The answer must consist of every line in the data that contains "specified".

:: DATASET

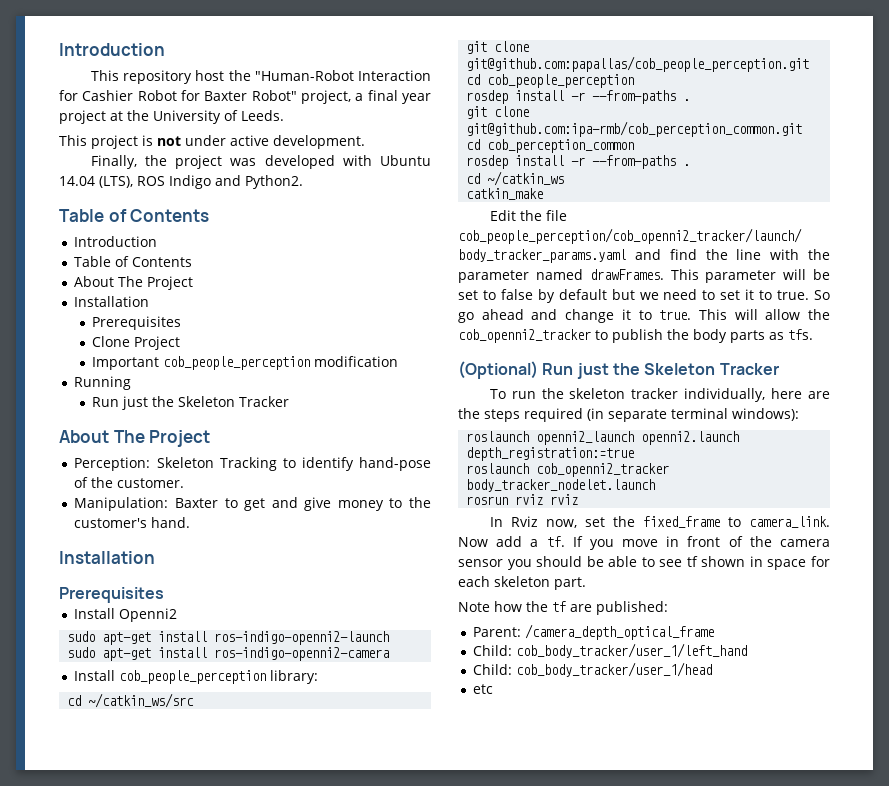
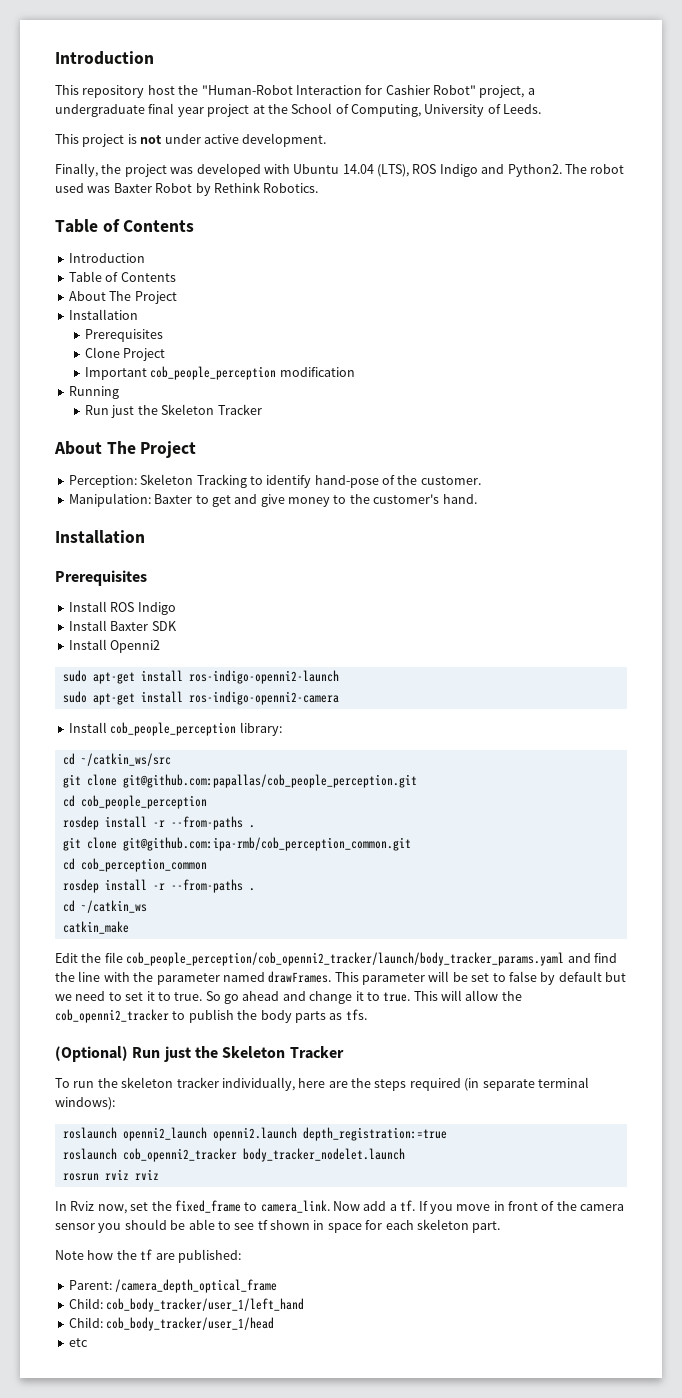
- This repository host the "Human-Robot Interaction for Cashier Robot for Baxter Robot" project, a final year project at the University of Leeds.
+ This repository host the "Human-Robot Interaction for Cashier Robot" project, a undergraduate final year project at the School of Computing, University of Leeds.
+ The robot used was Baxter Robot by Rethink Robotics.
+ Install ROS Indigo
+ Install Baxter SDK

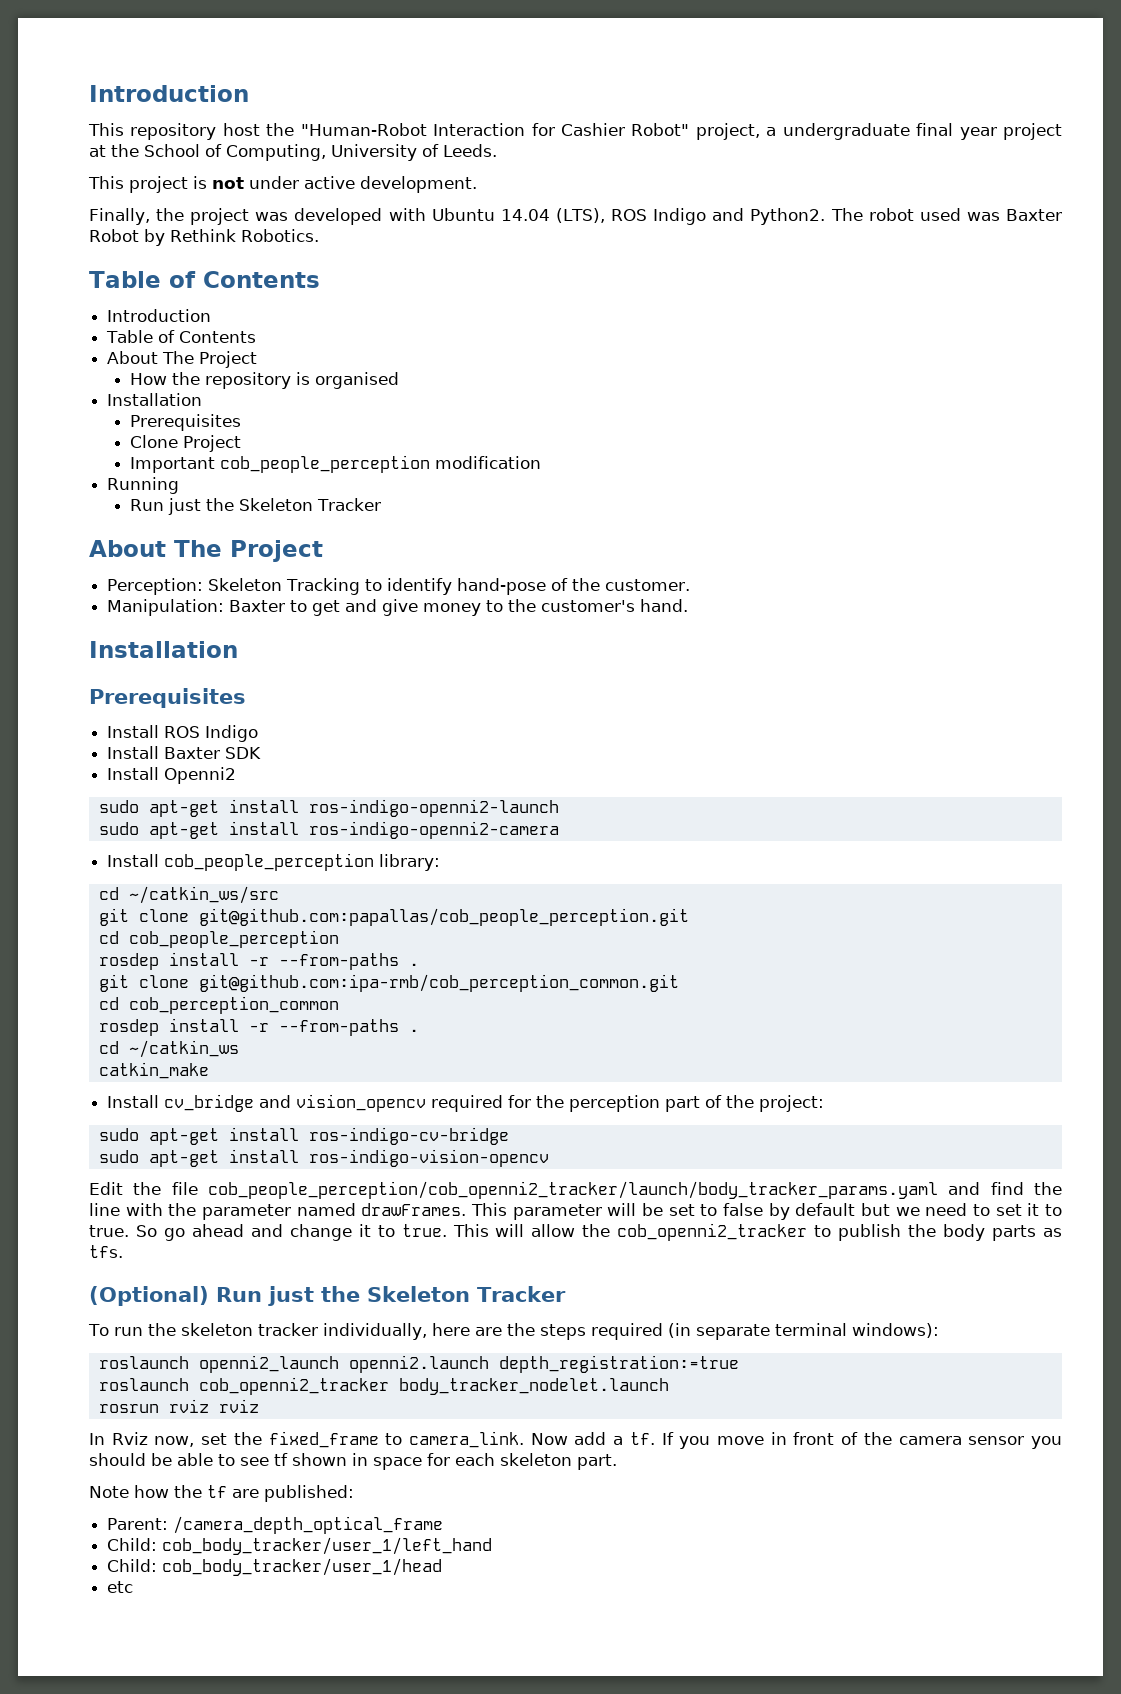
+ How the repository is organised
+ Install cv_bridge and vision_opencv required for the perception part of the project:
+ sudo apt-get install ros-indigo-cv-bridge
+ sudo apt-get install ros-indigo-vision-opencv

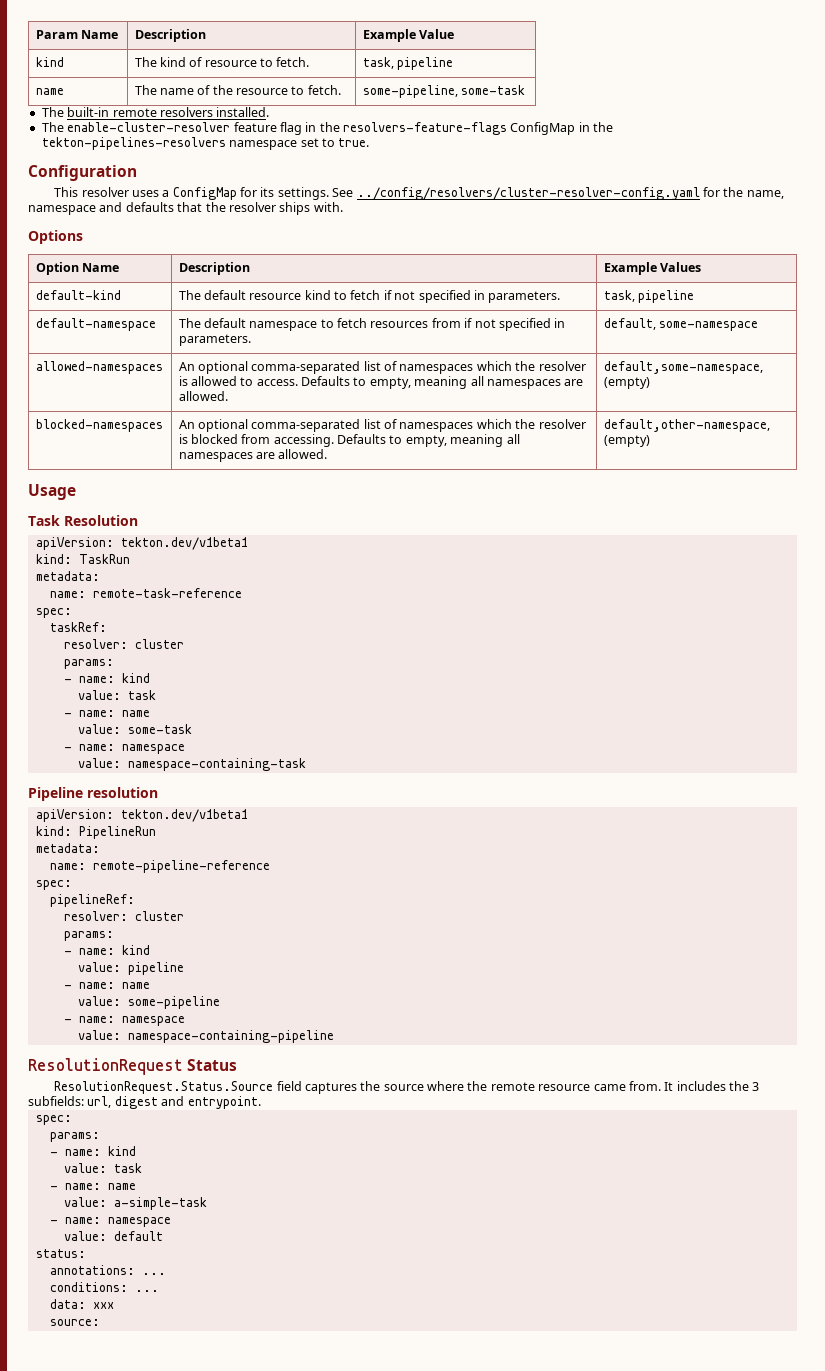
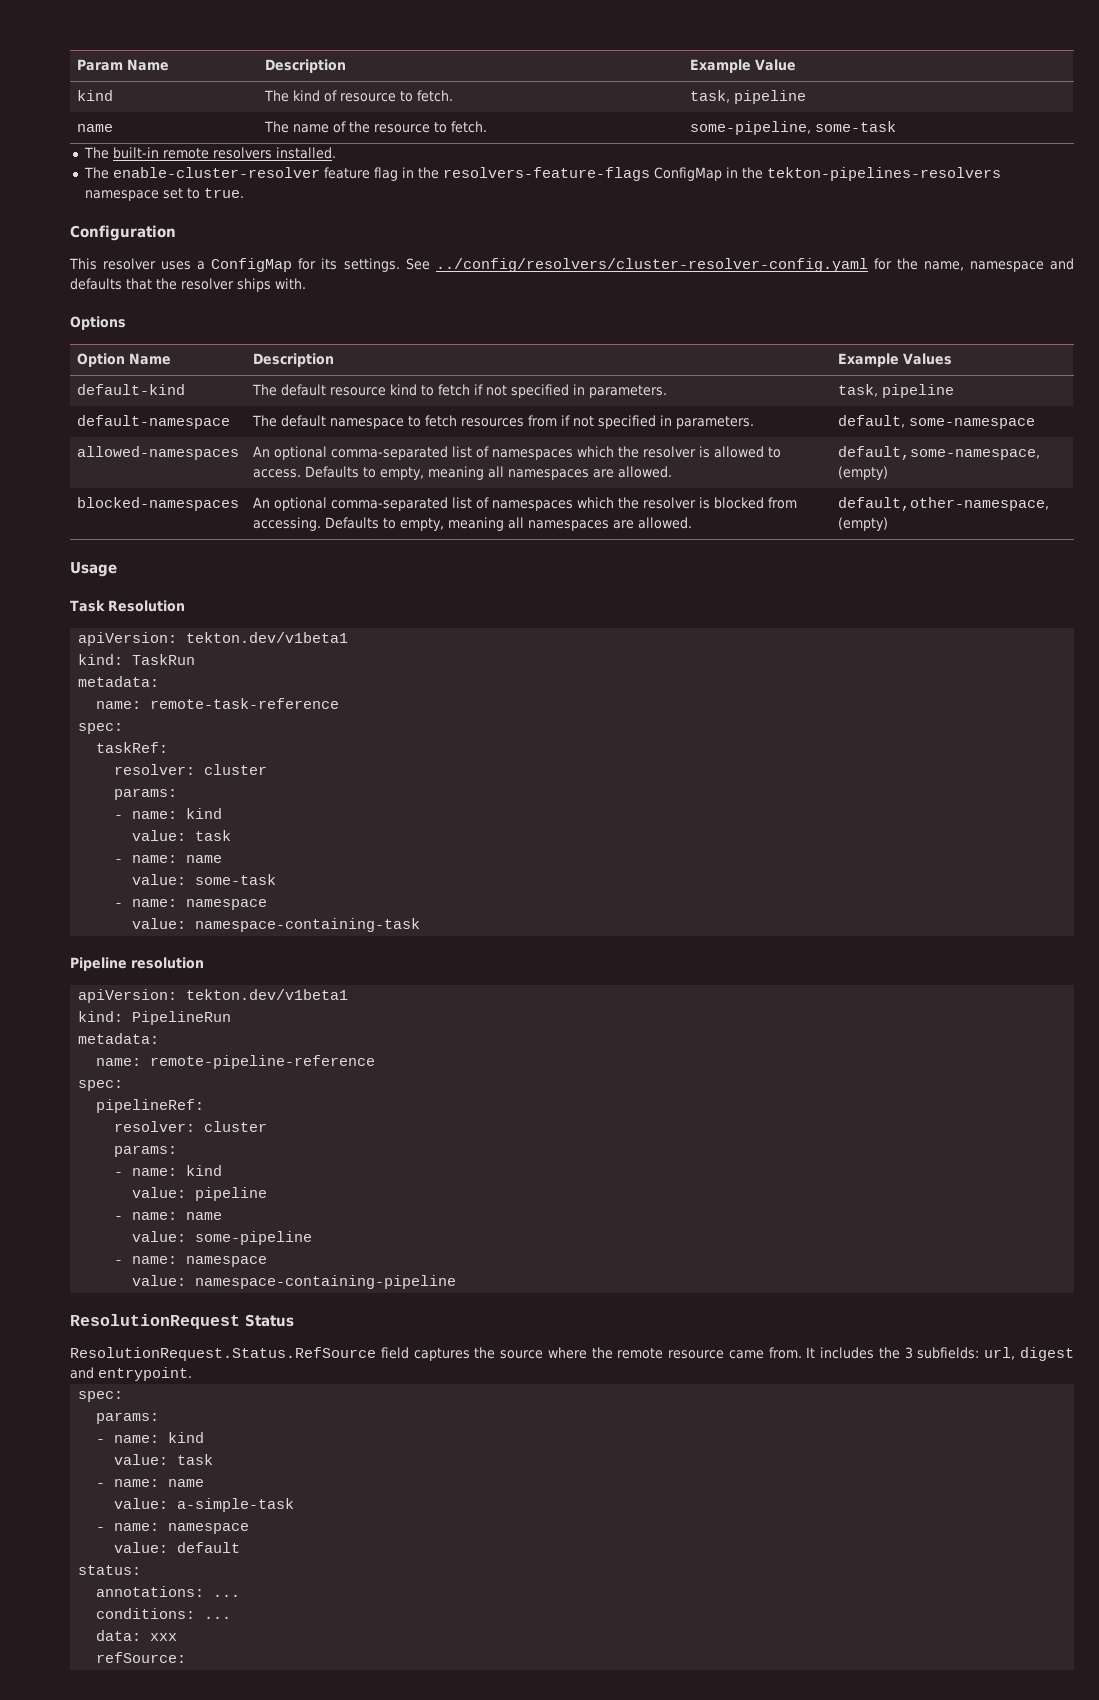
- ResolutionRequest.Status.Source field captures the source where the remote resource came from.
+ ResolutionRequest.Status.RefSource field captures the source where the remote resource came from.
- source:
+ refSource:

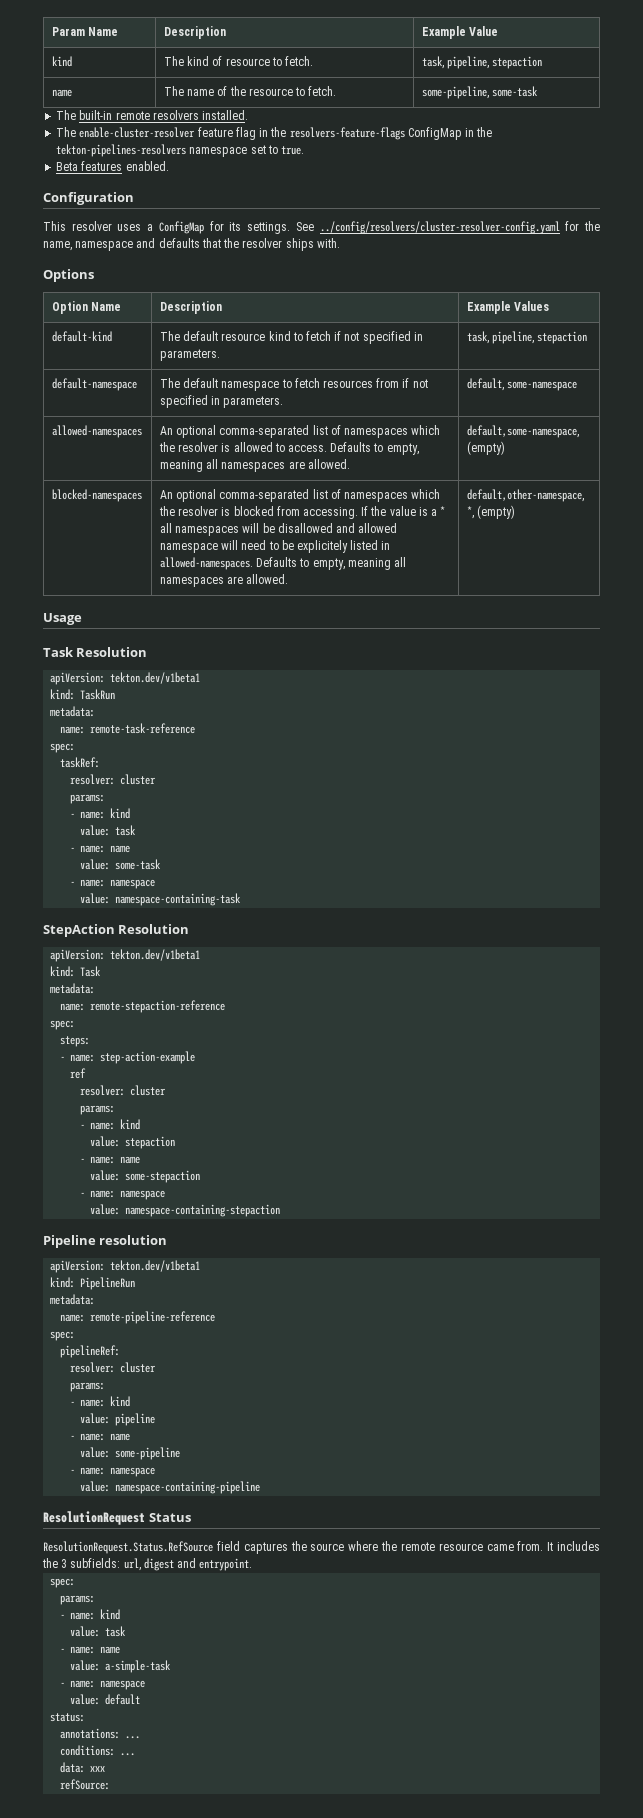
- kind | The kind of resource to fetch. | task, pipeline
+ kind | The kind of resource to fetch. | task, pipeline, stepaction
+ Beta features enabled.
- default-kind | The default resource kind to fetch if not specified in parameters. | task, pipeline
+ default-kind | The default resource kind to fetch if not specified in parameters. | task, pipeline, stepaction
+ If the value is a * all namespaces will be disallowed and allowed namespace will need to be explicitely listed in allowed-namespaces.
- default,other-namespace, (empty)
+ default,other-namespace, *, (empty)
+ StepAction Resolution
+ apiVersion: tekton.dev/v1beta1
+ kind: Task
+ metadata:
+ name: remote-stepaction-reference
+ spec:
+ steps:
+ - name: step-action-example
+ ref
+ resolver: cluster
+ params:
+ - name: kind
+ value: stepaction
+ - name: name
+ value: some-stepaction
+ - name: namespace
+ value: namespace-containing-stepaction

::::

▸ **SOLVED EXERCISE**:
- default-kind | The default resource kind to fetch if not specified in parameters. | task, pipeline
+ default-kind | The default resource kind to fetch if not specified in parameters. | task, pipeline, stepaction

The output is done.